Ordinarily, we would hesitate to describe a new species based on a single specimen. However, given the number of robust morphological apomorphies there can be no doubt that Ripipteryx mopana is a distinct species. Within the Scrofulosa Group, Ripipteryx mopana is most similar to Ripipteryx biolleyi Saussure, 1896 sharing with this species the loss of the median ocellus and the distinctive nasiform frontal process. The nasiform process in Ripipteryx biolleyi is formed by the upturned apex of the inferior fold strongly overlapping that of the superior fold. Ripipteryx mopana differs in that the apex of the inferior fold is completely fused to the underlying superior fold (Fig. 1). The frontal ornament of Ripipteryx mopana further differs from that of Ripipteryx biolleyi in the presence of carinulated pits on the lateral lobes of the inferior fold and deep, sinuous furrows (rather than ovoid cavities as in Ripipteryx biolleyi ) flanking the nasiform process. Both species possess a furcate cingulum with long, slender apodemes, though the apex of the basal plate is strongly bifurcated in Ripipteryx mopana and undivided in Ripipteryx biolleyi . Together, Ripipteryx biolleyi and Ripipteryx mopana appear to be most closely related to Ripipteryx saltator Saussure, 1896 and Ripipteryx saussurei Günther, 1969 sharing with these species a deep invagination of the inferior fold above the frontoclypeal lobe and the development of well-sclerotized denticles in the dorsal valves of the endophallus.
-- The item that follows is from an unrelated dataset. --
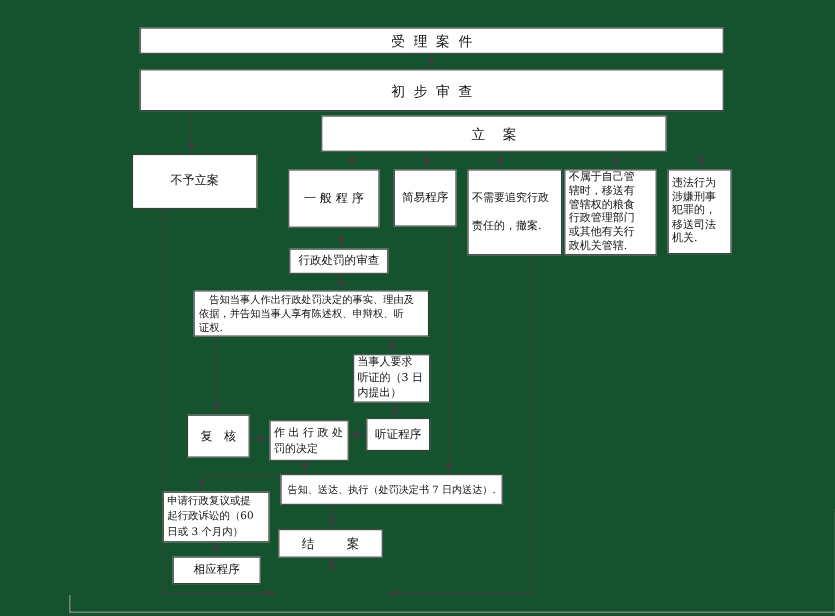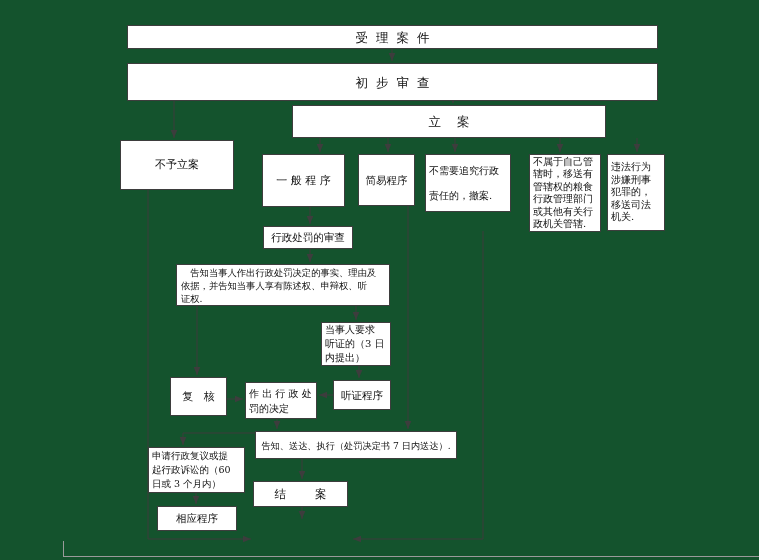"不属于自己管" div.node { left: 529px -> 513px; width: 72px -> 84px }
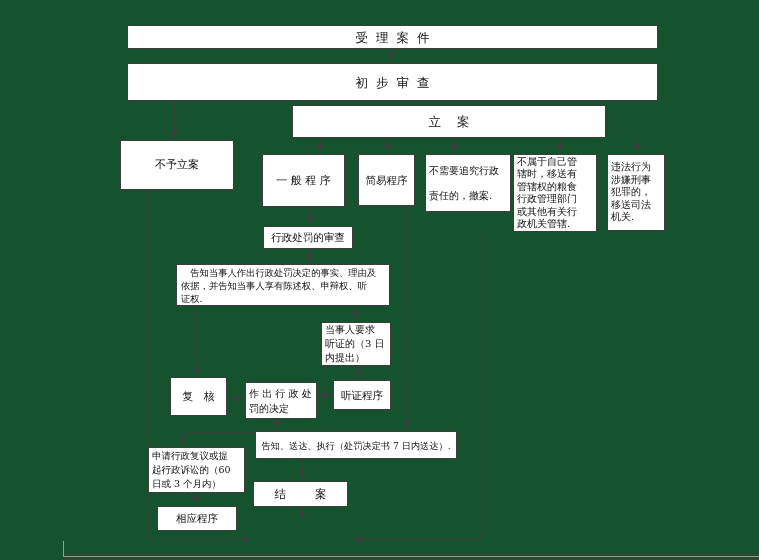"不需要追究行政" div.node { height: 58px -> 78px }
These denticles are directed posteriorly and arranged in rows along valvular axial lobes, which are particularly well developed in Ripipteryx mopana (Fig. 5). Denticular lobes are not present in Ripipteryx mediolineata Saussure, 1896, Ripipteryx mexicana Saussure, 1859, Ripipteryx scrofulosa Günther, 1969 and Ripipteryx tricolor Saussure, 1896 all of which instead possess rows of weakly sclerotized, tubercle-like rugosities ( Günther 1969). Of these species, Ripipteryx mediolineata and Ripipteryx scrofulosa are apparently the most primitive of the group having the frontal folds poorly developed and lacking a frontoclypeal lobe.